Bitcoin's (BTC -2.44%) halving events, which occurs roughly every four years, are among the most anticipated inflection points in the cryptocurrency industry. Due to dynamics revolving around supply and demand, Bitcoin has historically gone on impressive runs when the next halving is about a year away. 

So with the next halving likely to happen sometime in April or May 2024, we are officially right at the point when Bitcoin's supply increase changes. This possibly makes this May a great time to buy Bitcoin and hold for the long haul.

Metal bull statue overlooking metal bear statue with blue background.

Image source: Getty Images.

What is the halving?

The halving is a preprogrammed event in the Bitcoin network that occurs just about every four years (or when 210,000 blocks are added to the blockchain) and it is one of the inherent characteristics that make the cryptocurrency so unique. This process halves the number of Bitcoins that are rewarded to miners for solving complex mathematical equations. 

Since this is the main way new coins enter circulation, the halving effectively and transparently cuts the rate at which Bitcoin's supply increases. This next halving will reduce the rewards for miners from 6.25 bitcoins to 3.125 and lower the rate of supply increase to just 1% until the next halving sometime in 2028.

The opportunity at hand

When looking back at past halving cycles (there have been three so far), it becomes abundantly clear that the halving plays a significant role in the dynamics around Bitcoin's price. The data show that Bitcoin's price not only seems to be heavily discounted when the next halving is a year away, but that maximum appreciation is reached when Bitcoin is held for at least a year after the halving. 

So what do the numbers say? To start, let's go back to Bitcoin's first halving in November 2012, when the mining reward went from 50 bitcoins to 25. A year before this halving, one bitcoin was worth around $2.50. But two years later (a year after the halving), Bitcoin's price climbed to more than $1,000, an increase of nearly 40,000%. 

While the first halving might have been the most drastic in terms of price appreciation, the second halving was still lucrative for investors. For those who invested a year before the halving of July 2016 when its price was $285 and held on until a year after when it hit a cyclical high of more than $2,800, they would have realized a profit of more than 600%. 

Similar to 2016, roughly an equivalent return would have been made in the most recent halving of May 2020. Investors who purchased Bitcoin when it was worth about $7,100 would have been ecstatic when seeing Bitcoin's price reach more than $60,000 by May 2021, representing another return of more than 600%. 

Demand meets limited supply

Trends seen in the last halving cycles seem to be emerging yet again, and most importantly trends related to demand. 

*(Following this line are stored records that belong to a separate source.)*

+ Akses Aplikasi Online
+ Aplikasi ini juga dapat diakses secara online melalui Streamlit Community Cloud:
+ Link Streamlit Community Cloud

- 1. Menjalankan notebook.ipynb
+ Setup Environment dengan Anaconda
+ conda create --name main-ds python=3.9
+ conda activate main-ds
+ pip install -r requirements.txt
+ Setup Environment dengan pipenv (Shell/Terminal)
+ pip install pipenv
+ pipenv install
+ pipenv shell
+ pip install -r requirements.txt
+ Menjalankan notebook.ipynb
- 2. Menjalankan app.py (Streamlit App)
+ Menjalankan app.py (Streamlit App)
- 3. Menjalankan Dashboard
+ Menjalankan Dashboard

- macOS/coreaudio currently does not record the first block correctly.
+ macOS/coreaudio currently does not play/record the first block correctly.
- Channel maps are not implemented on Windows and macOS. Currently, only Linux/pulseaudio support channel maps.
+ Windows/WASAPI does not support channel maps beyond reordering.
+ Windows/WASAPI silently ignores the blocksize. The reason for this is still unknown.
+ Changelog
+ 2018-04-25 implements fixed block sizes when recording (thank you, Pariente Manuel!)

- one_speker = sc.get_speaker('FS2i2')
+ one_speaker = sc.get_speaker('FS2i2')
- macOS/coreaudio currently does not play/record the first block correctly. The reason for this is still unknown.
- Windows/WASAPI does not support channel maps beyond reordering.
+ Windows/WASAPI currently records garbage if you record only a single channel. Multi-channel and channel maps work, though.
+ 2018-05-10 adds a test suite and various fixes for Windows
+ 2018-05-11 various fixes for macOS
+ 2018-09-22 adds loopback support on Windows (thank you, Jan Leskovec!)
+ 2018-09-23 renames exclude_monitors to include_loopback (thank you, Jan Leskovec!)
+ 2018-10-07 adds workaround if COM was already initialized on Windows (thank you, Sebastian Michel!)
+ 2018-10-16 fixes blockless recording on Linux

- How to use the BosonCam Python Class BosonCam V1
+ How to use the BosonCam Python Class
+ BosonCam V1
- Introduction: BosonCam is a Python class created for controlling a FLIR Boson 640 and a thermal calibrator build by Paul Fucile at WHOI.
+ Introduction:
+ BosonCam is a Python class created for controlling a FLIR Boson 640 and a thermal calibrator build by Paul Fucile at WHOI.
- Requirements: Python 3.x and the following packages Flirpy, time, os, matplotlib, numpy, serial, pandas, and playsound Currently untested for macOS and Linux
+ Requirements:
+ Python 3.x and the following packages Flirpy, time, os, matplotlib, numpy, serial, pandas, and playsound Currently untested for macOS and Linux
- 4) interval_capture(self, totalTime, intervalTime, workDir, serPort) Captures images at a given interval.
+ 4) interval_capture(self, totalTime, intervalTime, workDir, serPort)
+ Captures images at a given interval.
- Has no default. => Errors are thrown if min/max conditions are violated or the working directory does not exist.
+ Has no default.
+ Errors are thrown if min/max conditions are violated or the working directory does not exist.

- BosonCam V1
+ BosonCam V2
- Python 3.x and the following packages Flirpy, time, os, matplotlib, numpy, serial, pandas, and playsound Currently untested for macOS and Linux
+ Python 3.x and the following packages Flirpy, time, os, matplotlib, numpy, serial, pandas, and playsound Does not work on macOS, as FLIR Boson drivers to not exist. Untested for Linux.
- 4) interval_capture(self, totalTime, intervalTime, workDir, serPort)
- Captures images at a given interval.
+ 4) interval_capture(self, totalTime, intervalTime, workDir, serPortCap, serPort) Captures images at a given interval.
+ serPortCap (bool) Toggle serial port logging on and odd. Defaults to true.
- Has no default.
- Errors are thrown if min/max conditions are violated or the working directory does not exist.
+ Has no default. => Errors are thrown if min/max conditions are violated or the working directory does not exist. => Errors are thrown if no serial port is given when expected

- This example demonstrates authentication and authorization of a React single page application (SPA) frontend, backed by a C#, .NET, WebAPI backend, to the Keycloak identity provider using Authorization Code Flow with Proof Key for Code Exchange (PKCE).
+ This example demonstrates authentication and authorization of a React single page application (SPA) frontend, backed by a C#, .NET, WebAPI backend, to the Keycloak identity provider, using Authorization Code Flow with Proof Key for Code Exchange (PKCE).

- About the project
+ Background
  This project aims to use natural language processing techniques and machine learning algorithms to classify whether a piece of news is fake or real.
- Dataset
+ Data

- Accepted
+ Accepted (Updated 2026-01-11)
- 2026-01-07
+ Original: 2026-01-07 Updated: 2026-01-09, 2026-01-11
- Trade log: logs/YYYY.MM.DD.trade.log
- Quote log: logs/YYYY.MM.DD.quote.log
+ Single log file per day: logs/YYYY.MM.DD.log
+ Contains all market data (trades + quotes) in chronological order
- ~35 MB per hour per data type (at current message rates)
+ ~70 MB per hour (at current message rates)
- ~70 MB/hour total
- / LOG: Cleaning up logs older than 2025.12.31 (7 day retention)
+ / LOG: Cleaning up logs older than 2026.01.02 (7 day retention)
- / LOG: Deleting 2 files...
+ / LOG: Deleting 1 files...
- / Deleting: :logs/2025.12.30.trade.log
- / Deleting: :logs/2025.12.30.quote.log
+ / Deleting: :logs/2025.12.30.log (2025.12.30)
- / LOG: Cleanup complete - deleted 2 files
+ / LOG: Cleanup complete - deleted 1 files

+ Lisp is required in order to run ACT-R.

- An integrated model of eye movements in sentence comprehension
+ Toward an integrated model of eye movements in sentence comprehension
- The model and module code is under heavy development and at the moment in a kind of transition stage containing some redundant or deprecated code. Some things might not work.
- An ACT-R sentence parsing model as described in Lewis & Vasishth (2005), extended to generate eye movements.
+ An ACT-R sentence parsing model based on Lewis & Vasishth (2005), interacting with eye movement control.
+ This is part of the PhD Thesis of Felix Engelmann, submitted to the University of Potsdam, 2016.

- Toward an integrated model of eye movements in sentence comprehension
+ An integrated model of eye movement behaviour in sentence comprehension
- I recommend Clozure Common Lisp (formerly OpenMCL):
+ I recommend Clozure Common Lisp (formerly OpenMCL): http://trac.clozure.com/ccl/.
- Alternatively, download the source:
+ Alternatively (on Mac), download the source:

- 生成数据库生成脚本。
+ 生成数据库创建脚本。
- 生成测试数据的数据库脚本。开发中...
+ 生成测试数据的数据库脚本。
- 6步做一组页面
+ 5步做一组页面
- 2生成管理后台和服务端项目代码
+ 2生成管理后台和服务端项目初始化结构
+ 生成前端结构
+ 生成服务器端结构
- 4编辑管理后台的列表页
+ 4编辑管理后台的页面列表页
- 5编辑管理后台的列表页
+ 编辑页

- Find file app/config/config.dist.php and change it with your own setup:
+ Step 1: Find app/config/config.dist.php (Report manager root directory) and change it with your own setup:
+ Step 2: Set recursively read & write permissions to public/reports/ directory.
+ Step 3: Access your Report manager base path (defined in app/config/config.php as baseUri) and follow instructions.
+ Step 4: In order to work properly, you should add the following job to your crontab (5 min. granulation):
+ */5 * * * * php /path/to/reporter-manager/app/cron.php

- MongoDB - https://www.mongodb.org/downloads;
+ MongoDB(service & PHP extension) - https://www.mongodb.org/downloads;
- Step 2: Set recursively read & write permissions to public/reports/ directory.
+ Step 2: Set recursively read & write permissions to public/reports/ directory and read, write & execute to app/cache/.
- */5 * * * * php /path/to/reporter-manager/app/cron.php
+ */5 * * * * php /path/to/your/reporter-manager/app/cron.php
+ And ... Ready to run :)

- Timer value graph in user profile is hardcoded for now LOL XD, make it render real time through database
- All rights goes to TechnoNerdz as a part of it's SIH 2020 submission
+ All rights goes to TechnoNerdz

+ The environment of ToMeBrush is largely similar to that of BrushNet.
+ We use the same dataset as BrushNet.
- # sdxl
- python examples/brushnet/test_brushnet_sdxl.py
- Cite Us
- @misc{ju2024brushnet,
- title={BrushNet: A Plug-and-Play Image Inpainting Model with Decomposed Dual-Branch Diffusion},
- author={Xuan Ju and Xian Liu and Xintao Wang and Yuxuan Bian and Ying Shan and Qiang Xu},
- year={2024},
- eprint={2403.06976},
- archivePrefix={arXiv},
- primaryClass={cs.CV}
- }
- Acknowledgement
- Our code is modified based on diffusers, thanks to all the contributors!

In fact, according to blockchain data company Glassnode, the number of active Bitcoin addresses has been growing at a steady rate and surpassed levels at the time of the last halving. Furthermore, the number of addresses with a positive balance now sits at an all-time high of more than 45.7 million. This growth in active and positive addresses usually serves as proxies for increased demand, which could be a positive sign for Bitcoin's price in the future.

Bitcoin address growth

Image source: TradingView

Data by TradingView

Buying Bitcoin in May is not about trying to time the market or make a quick profit. Instead, it's about taking a long-term view of Bitcoin's potential and using the halving as a marker for buying. 

The importance of buying Bitcoin in May 2022 is that it provides investors with an opportunity that only comes around once every four years. For those looking to capitalize on the halving's impact, buying at this point in the cycle has historically proven to be the most lucrative. 

While only time will tell if this halving cycle plays out like those in the past, the stage is set for Bitcoin's price to once again be driven by the dynamics of supply and demand.